Le Maroc, un allié stratégique renforcé pour la France

Le Maroc s’impose désormais comme la priorité absolue de la diplomatie française au Maghreb. Cette affirmation, largement relayée en France à l’approche de la visite officielle de deux jours du Premier ministre français, est confirmée par l’intensité des échanges prévus avec les autorités marocaines.

Sébastien Lecornu, fraîchement nommé à Matignon, effectue sa première sortie internationale depuis son entrée en fonction. Accompagné d’une délégation ministérielle de haut niveau, il sera reçu par Aziz Akhannouch pour des discussions bilatérales approfondies. Cette rencontre, suivie d’un point de presse commun, s’annonce comme un moment clé pour consolider les liens entre les deux pays.

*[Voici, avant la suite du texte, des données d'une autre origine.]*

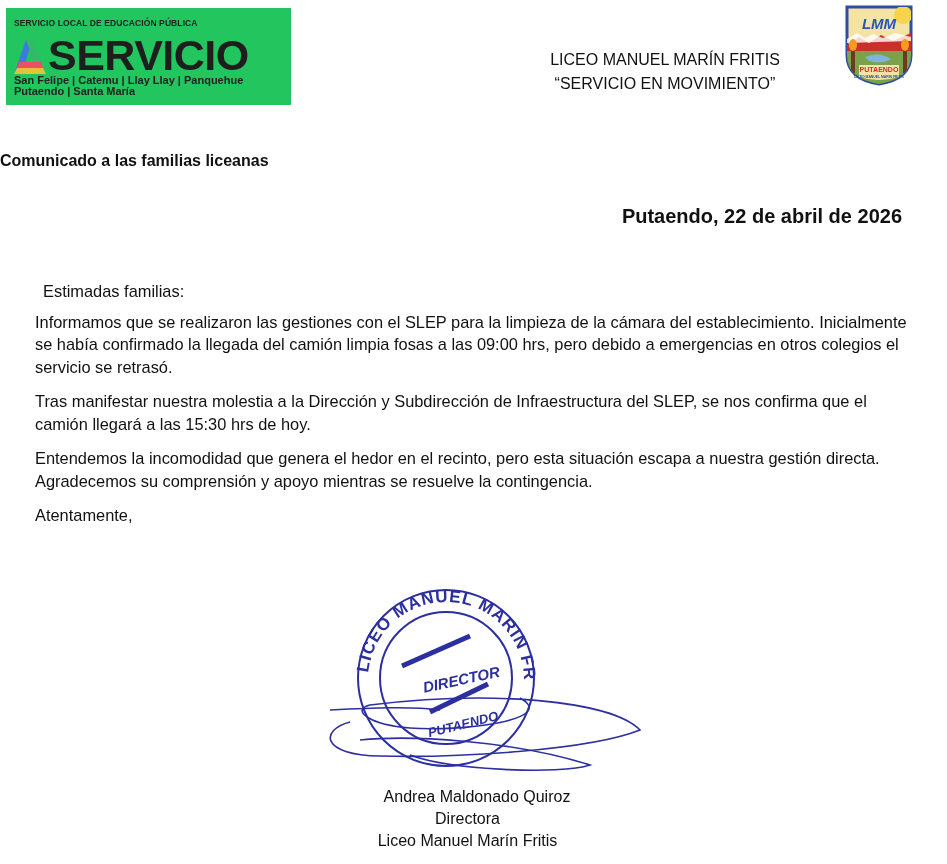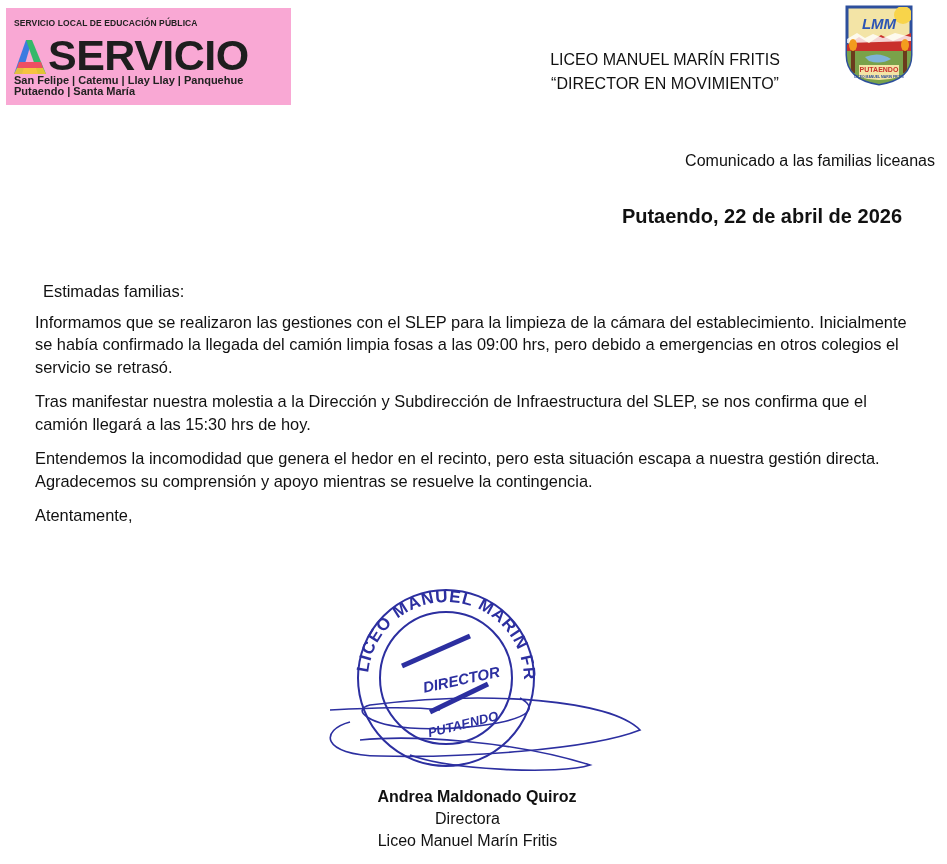"SERVICIO LOCAL DE EDUCACIÓN PÚBLICA" .logo-left { background: #f9a8d4 -> #22c55e }
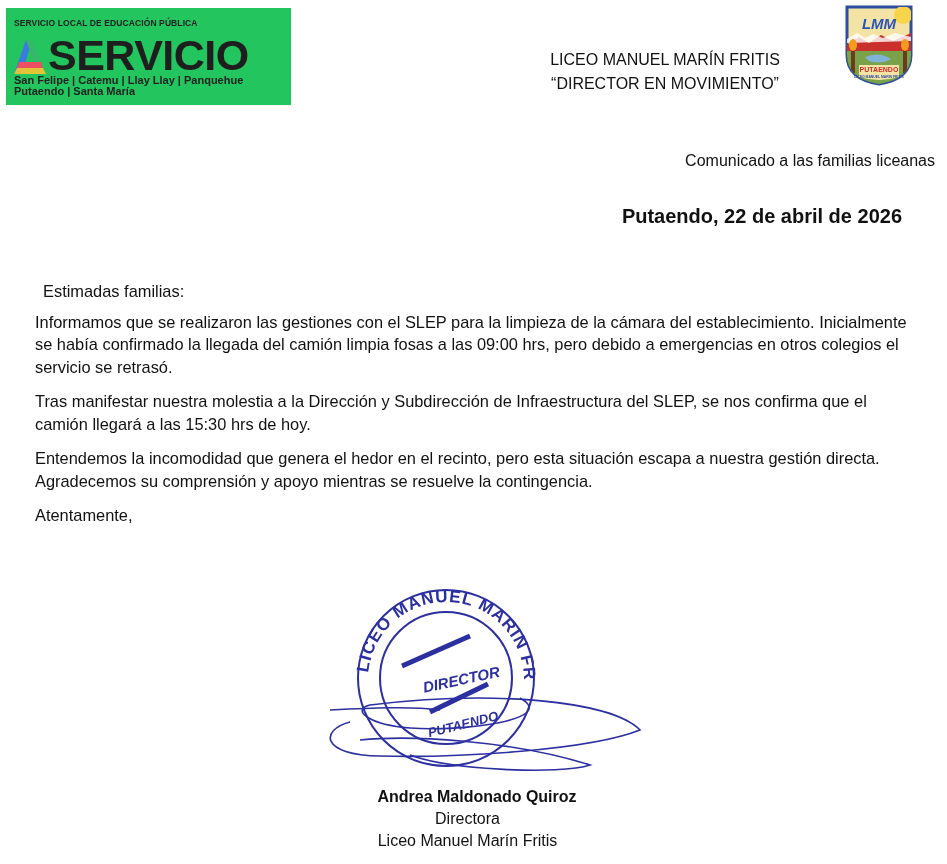"“DIRECTOR EN MOVIMIENTO”" div { text: DIRECTOR -> SERVICIO }
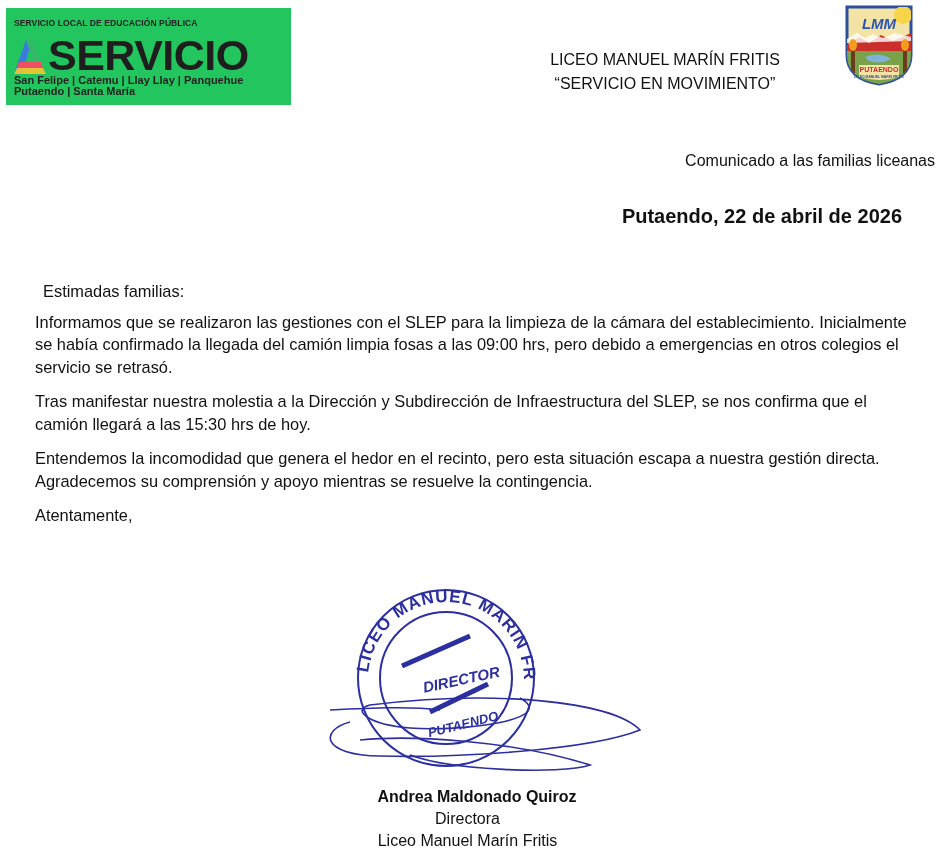"Comunicado a las familias liceanas" .heading { font-weight: normal -> bold; text-align: right -> left }
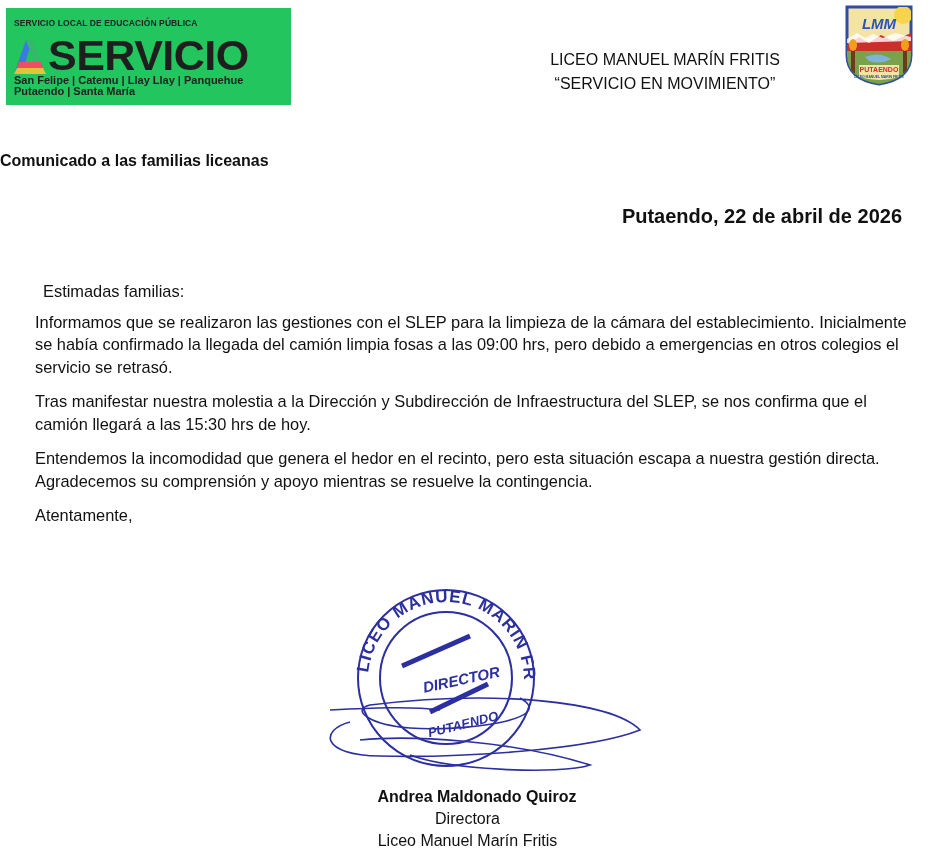"Andrea Maldonado Quiroz" .sign .name { font-weight: bold -> normal }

Parmi les membres du gouvernement français présents, on note la présence du ministre des Affaires étrangères, Jean-Noël Barrot, et du ministre de l’Intérieur, Laurent Nuñez. Leur participation témoigne de l’importance accordée à cette visite, qui s’articule autour de plusieurs temps forts : un entretien en tête-à-tête au ministère marocain des Affaires étrangères, ainsi qu’un hommage solennel au mausolée Mohammed V.

Lors de son passage à Paris, avant son départ, le Premier ministre français a salué l’excellence de la coopération policière et judiciaire avec le Maroc. « Notre partenariat avec le Maroc repose sur une confiance mutuelle et des résultats concrets », a-t-il déclaré devant les sénateurs, soulignant la solidité des relations entre les deux nations.

Parallèlement, une délégation de parlementaires marocains, invitée par le sénateur français Christian Cambon, a rencontré plusieurs eurodéputés français. Cette initiative illustre la vitalité de la diplomatie parlementaire entre le Maroc et la France. Mohamed Zidouh, président du Groupe d’amitié parlementaire Maroc-France, a échangé avec des figures politiques européennes influentes, dont François-Xavier Bellamy (PPE), Pierre Jouvet (S&D) et Fabienne Keller.

François-Xavier Bellamy a mis en lumière « la profondeur des liens historiques et stratégiques » entre les deux pays. Pour lui, le Maroc incarne un modèle d’ouverture et de développement, engagé dans une transformation économique et sociale ambitieuse. Il a également insisté sur la nécessité pour l’Union européenne de reconnaître les efforts d’un partenaire « sérieux, fiable et respectueux de ses engagements ».

Sur la question du Sahara marocain, Bellamy a rappelé que la France maintient une position claire : « le soutien à l’intégrité territoriale du Maroc, conformément au droit international ». Une prise de position qui s’inscrit dans la continuité des relations franco-marocaines.

Pierre Jouvet, pour sa part, a qualifié le Maroc de « pilier géopolitique indispensable » pour la France et l’Europe. Il a appelé à renforcer davantage les relations bilatérales, tout en préservant les acquis d’un partenariat déjà solide.